Students in the Philippines measure natural radiation using the ‘Hakaru-Kun’ instrument, a handy‐type survey metre developed for education purposes. (T. Iimoto/The University of Tokyo)

Teachers have reached almost 10 000 students in four Asian countries through a guidebook designed to bring nuclear science and technology closer to young adults. The compendium, which is being tested by the IAEA and education experts from several countries, collects unique teaching strategies and materials to introduce science and technology in education systems.

Once final, the compendium will be available for interested policy makers and middle and secondary school teachers across the region. Before the end of the year, all resources will be accessible on the IAEA website for the public at large. The compendium was developed with technical inputs from Australia, Finland, India, Israel, Japan, the Republic of Korea, the United Kingdom and the USA, and has been tested in four pilot countries: Indonesia, Malaysia, the Philippines and the United Arab Emirates. The IAEA is already planning on applying it to more countries, including Jordan, Sri Lanka and Thailand, at their request.

“We want to challenge students’ curiosity and show them the important role nuclear science and technology play in everyday life,” said Maria Violeta Tupas, Education Programme Supervisor at the Department of Education in the Philippines, who has used the compendium. “And we want to do this during the students’ formative years, so that they realize what it is that motivates them before they choose their career path.”

By generating interest in science among young generations, the compendium aims at contributing to the sustainability of the nuclear industry and related technologies in the future. With populations growing, applications of nuclear technology rapidly expanding, and active nuclear scientists ageing, a new generation of professionals will soon need to step up.

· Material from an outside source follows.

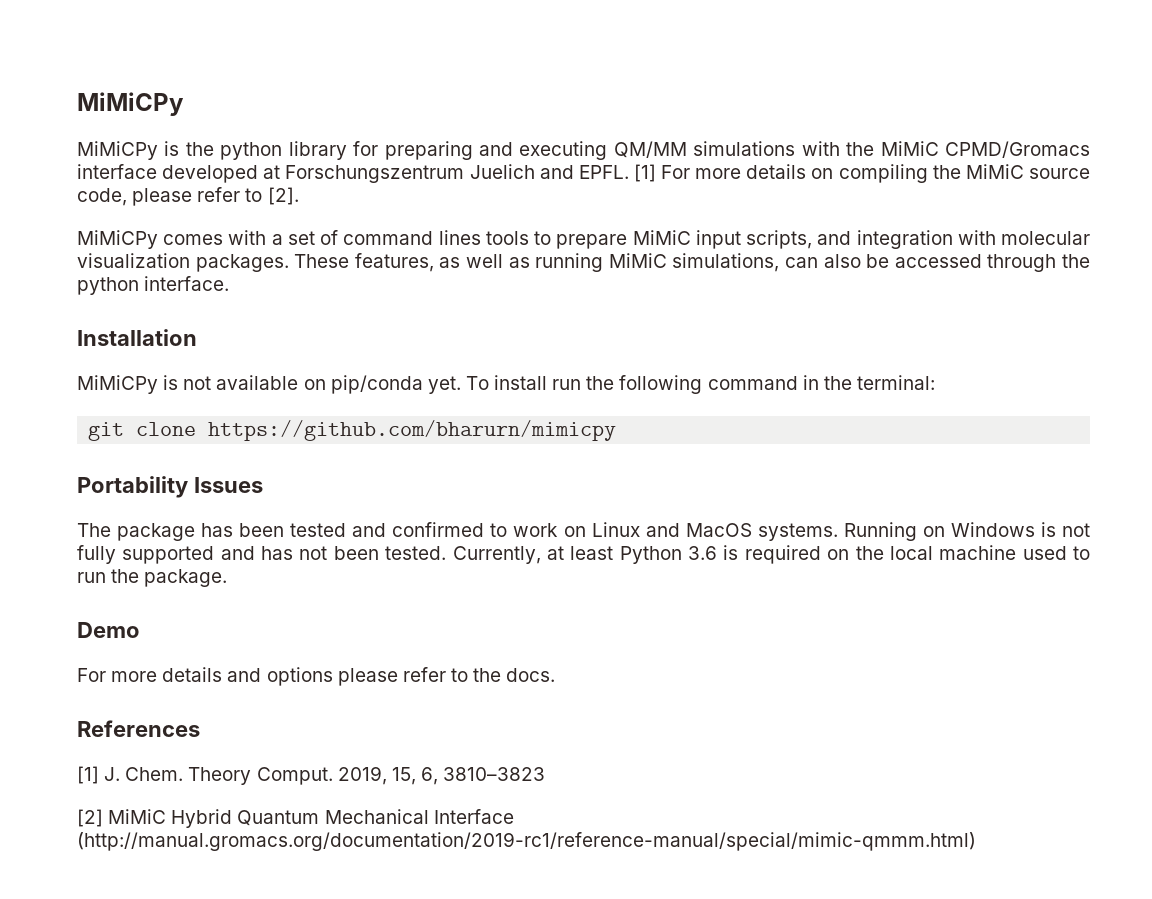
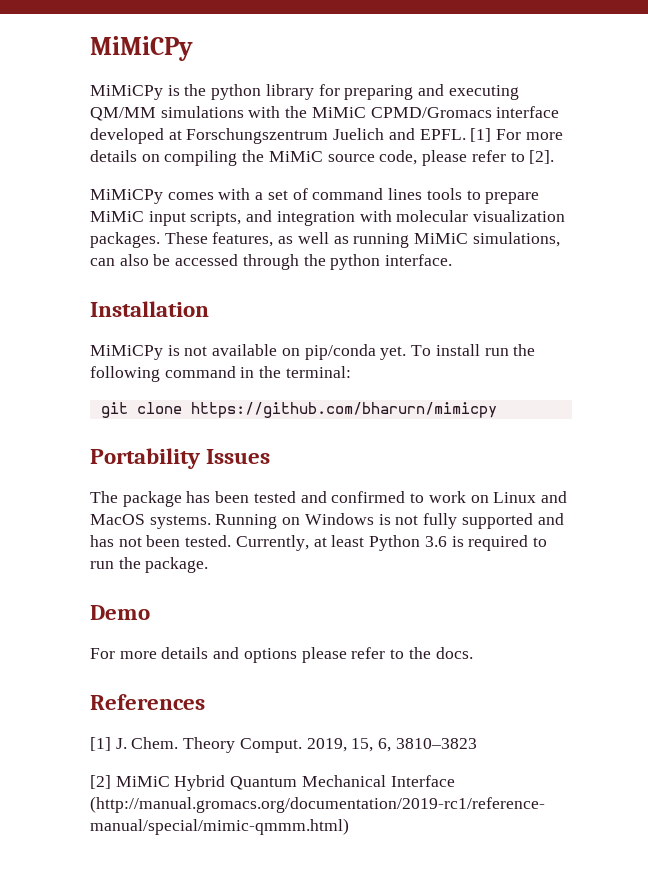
[827,545,1067,560] on the local machine used -> (529, 543) none

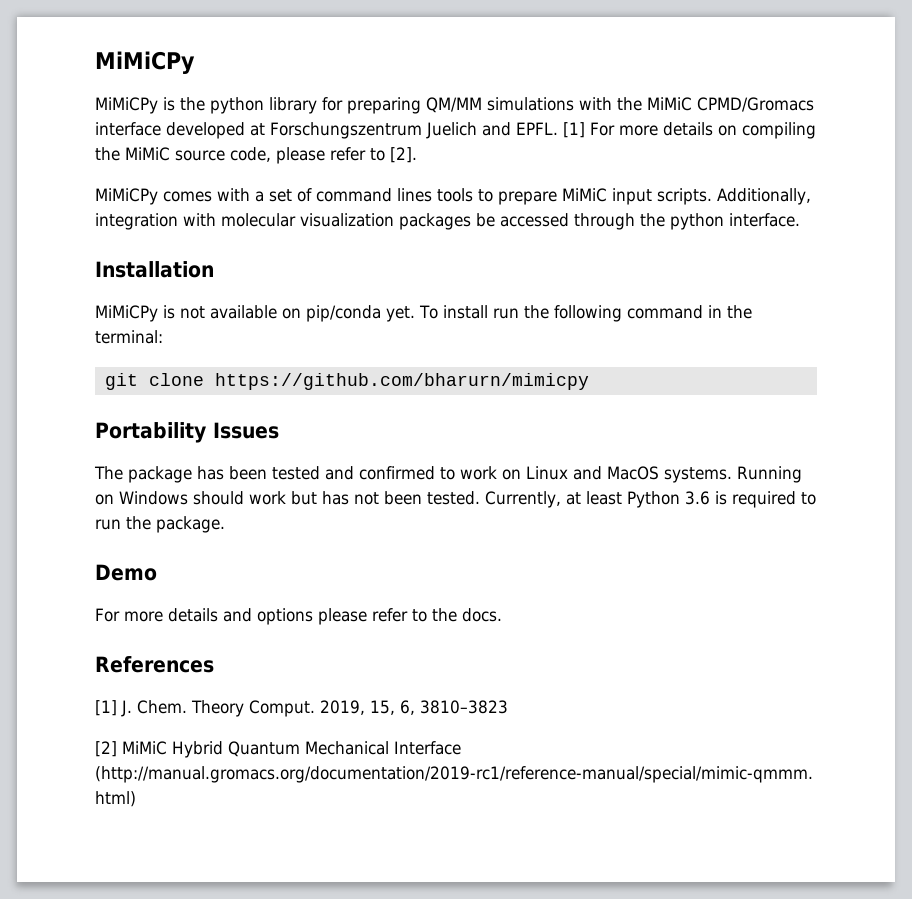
[418,84,519,100] and executing -> (421, 105) none
[190,210,273,226] scripts, and -> [657,188,811,205] scripts. Additionally,
[90,232,560,248] [90,254,149,266] packages. These features, as well as running MiMiC simulations, can also -> [399,213,471,230] packages
[378,513,564,529] is not fully supported and -> [193,491,317,505] should work but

“Students cannot go into these fields unless they know they exist,” said Sunil Sabharwal, radiation processing specialist at the IAEA. “We are afraid of things we don’t understand. Science, technology and maths are not subject areas students usually feel close to. We need teachers who can show them that these aren’t difficult, but actually interesting.”

All activities and resources captured in the compendium are designed to generate enthusiasm in these fields, making the subjects approachable and fun. With this guidebook, teachers will have a palette of hands-on experiments and material they can adapt to their school syllabus. Experts are making sure that the curricula is adaptable to the tight academic schedules and learning plans of different countries.

Domino effect

When testing the compendium in the four pilot countries, the IAEA provided fellowships in the US, supported an exchange programme for teachers in the participating countries and arranged experts from the US, Japan, the UK and Australia through its technical cooperation programme. These teachers trained their peers back in their countries, who in turn trained other teachers and spread the word, eventually reaching a total of almost 10 000 secondary school students.

“It was good to visit other countries and be visited in return to benchmark and share best practices so as to academically nurture our younger generation into a direction where they will be globally competitive,” said Tupas.

In preparation for the curriculum, experts collected ideas from, for example, Japan, where teachers often organize field trips for students; India, where education centres convoke essay contests all across the country to create an interest in the student community; Israel, where the government has built a nuclear science park and museum; and Australia, where school children are invited to an exhibition centre in the Australian Nuclear Science and Technology Organisation already from an early age.

We are afraid of things we don’t understand. Science, technology and maths are not subject areas students usually feel close to. We need teachers who can show them that these aren’t difficult, but actually interesting.
Sunil Sabharwal, Radiation Processing Specialist, IAEA

Students from the Philippines participate in group discussions. (T. Iimoto/The University of Tokyo)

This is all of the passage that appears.